____ RECORD EXTRACTS

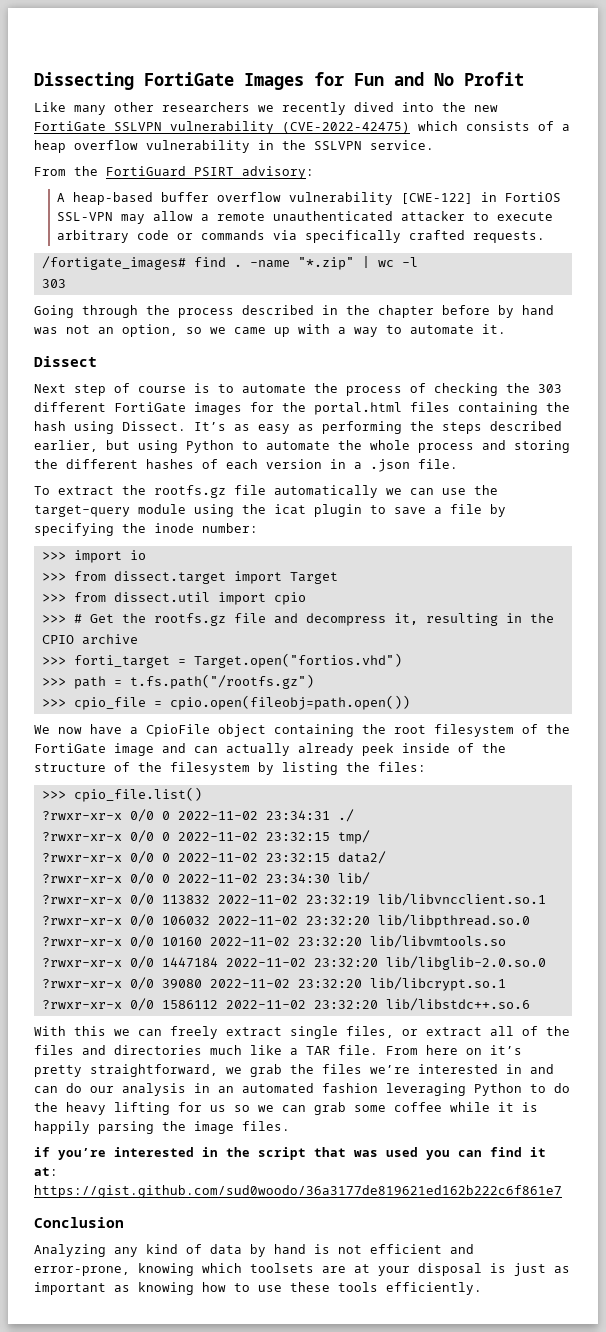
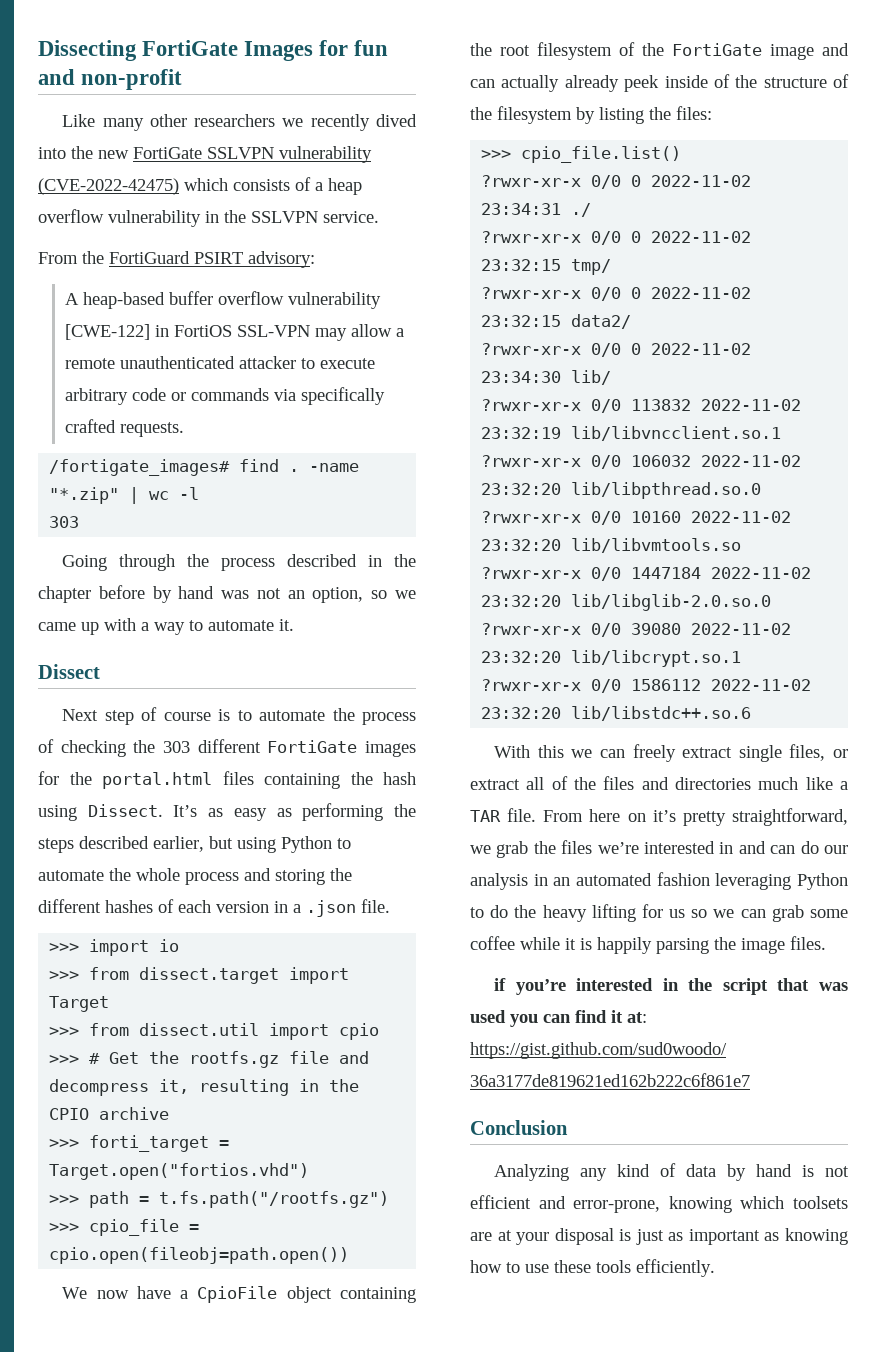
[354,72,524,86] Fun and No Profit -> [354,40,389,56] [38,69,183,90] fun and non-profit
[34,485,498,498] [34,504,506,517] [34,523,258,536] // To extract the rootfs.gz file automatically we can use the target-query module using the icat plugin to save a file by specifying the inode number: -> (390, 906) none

________
____ RECORD EXTRACTS

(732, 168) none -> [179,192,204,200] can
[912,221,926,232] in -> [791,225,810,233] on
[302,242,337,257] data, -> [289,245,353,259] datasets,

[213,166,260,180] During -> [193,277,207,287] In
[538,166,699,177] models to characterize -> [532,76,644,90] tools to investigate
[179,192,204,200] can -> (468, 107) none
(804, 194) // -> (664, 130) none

________
____ RECORD EXTRACTS

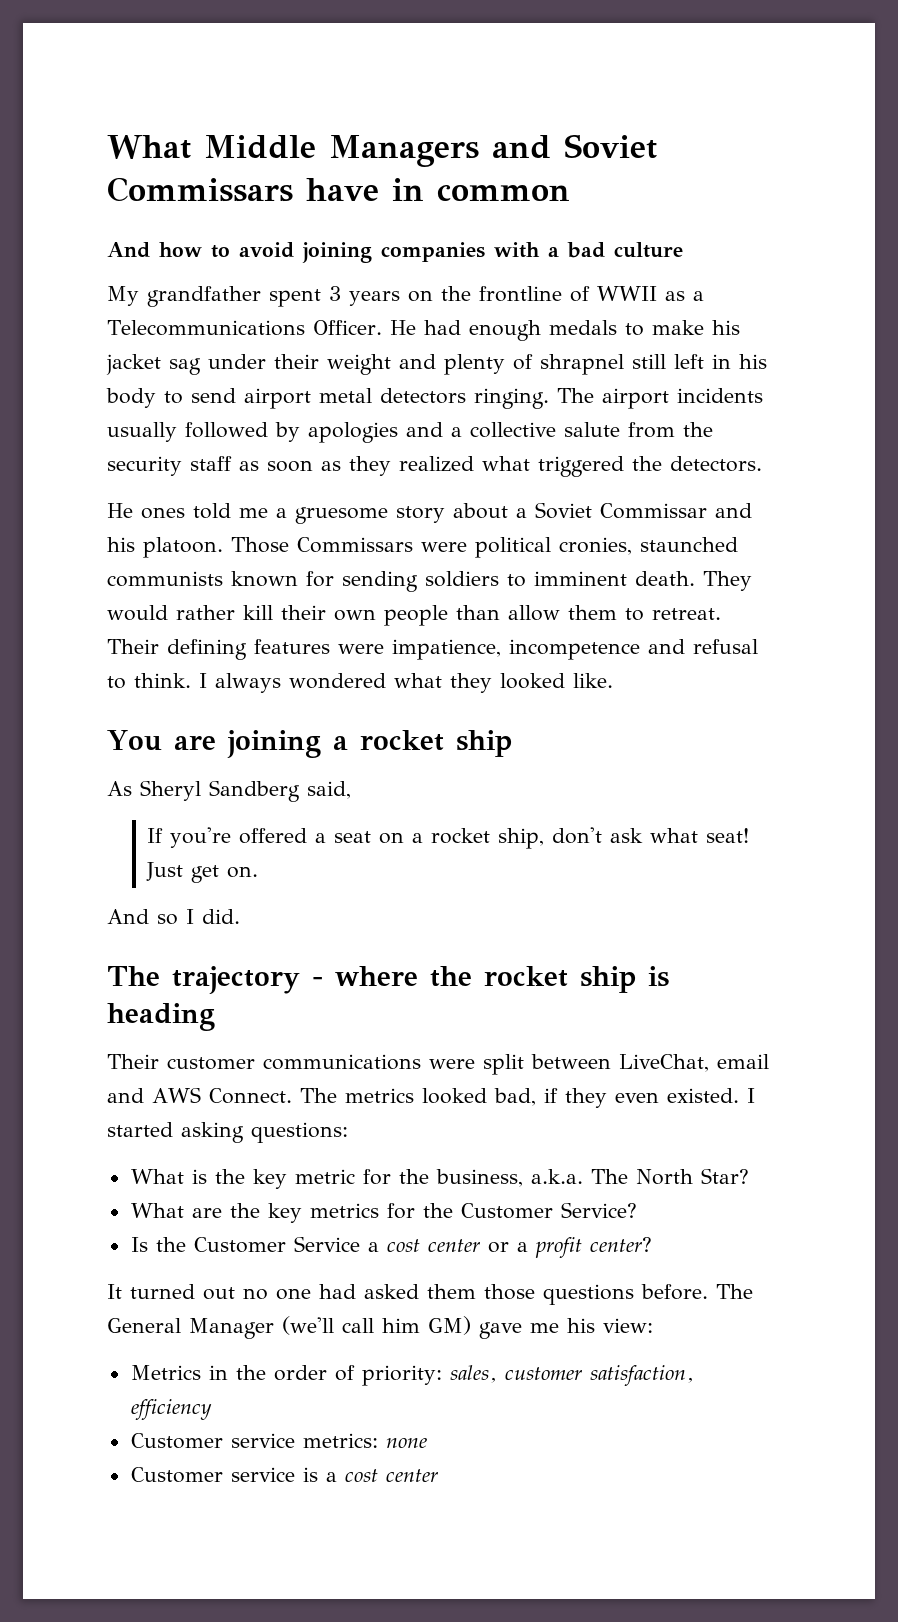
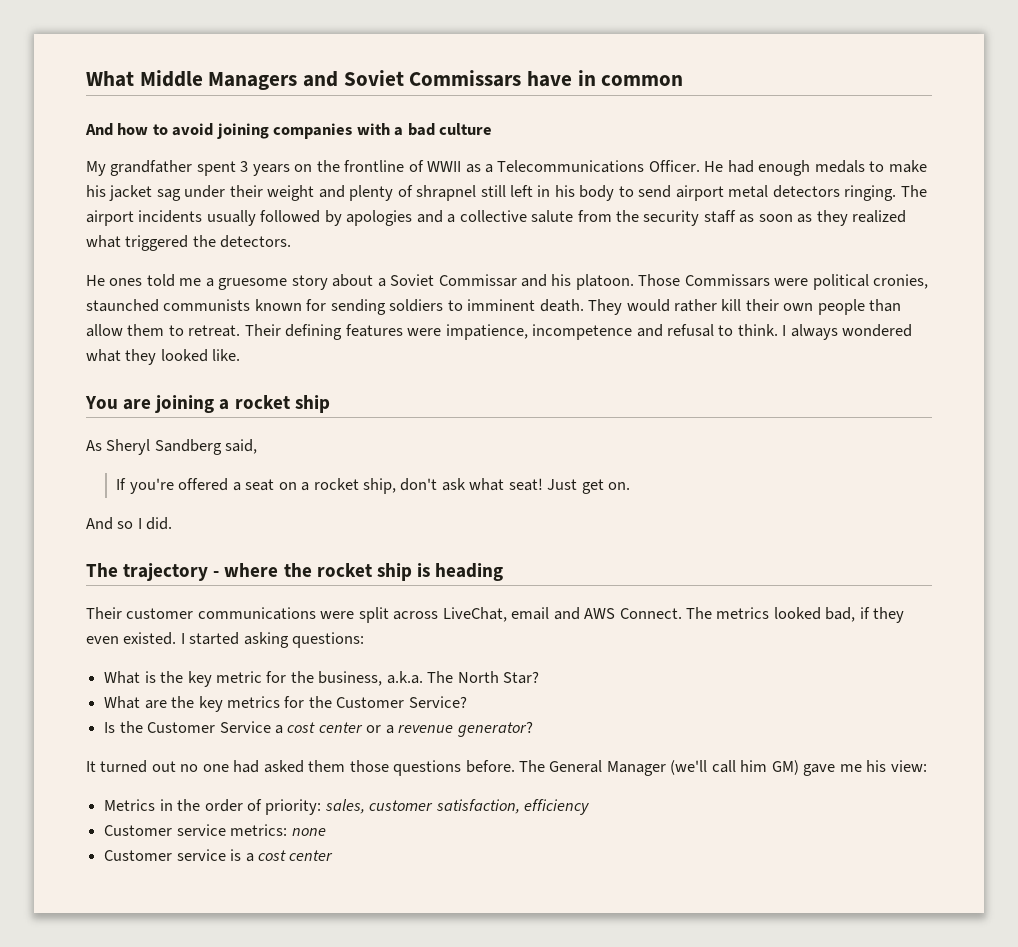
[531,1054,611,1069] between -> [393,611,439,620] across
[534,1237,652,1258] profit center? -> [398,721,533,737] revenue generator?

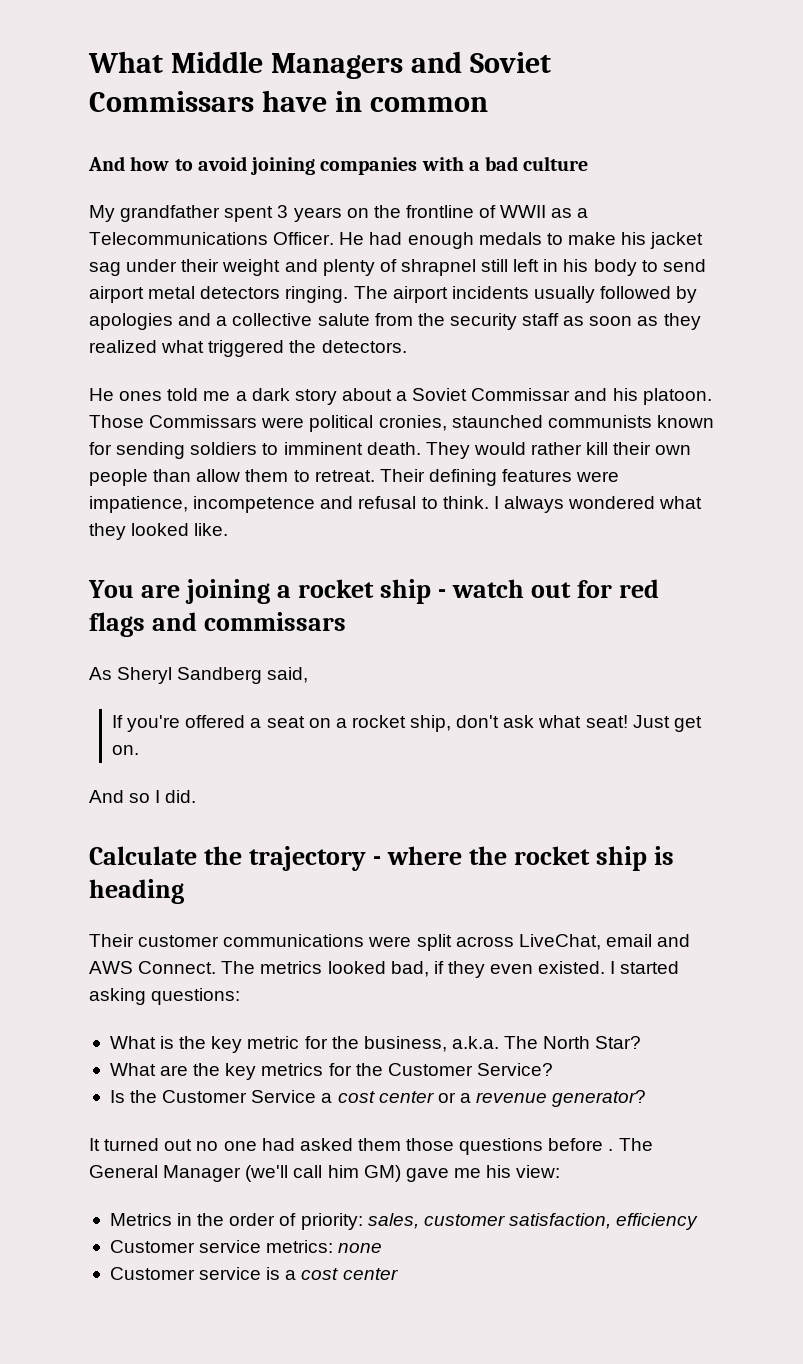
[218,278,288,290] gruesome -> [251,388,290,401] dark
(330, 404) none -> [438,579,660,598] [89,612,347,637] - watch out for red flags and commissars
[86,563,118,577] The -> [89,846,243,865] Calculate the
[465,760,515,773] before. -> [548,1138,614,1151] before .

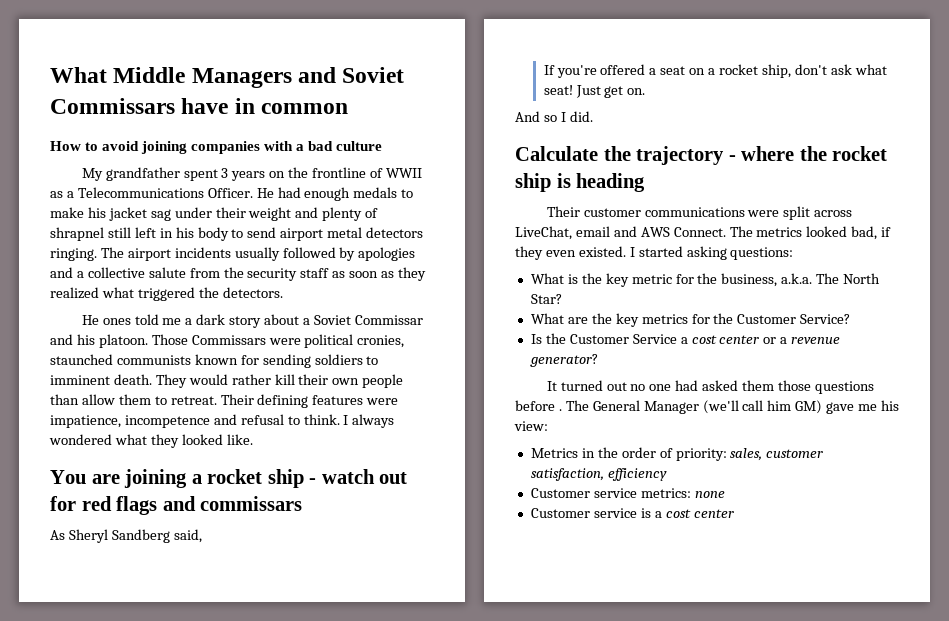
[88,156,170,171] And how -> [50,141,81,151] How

________

Set down only the lines above that fall between the line holding "[538,166,699,177] models to" and the line holding "(804, 194) // -> (664, 130) none", inclusive, keeping each exact.

[538,166,699,177] models to characterize -> [532,76,644,90] tools to investigate
[179,192,204,200] can -> (468, 107) none
(804, 194) // -> (664, 130) none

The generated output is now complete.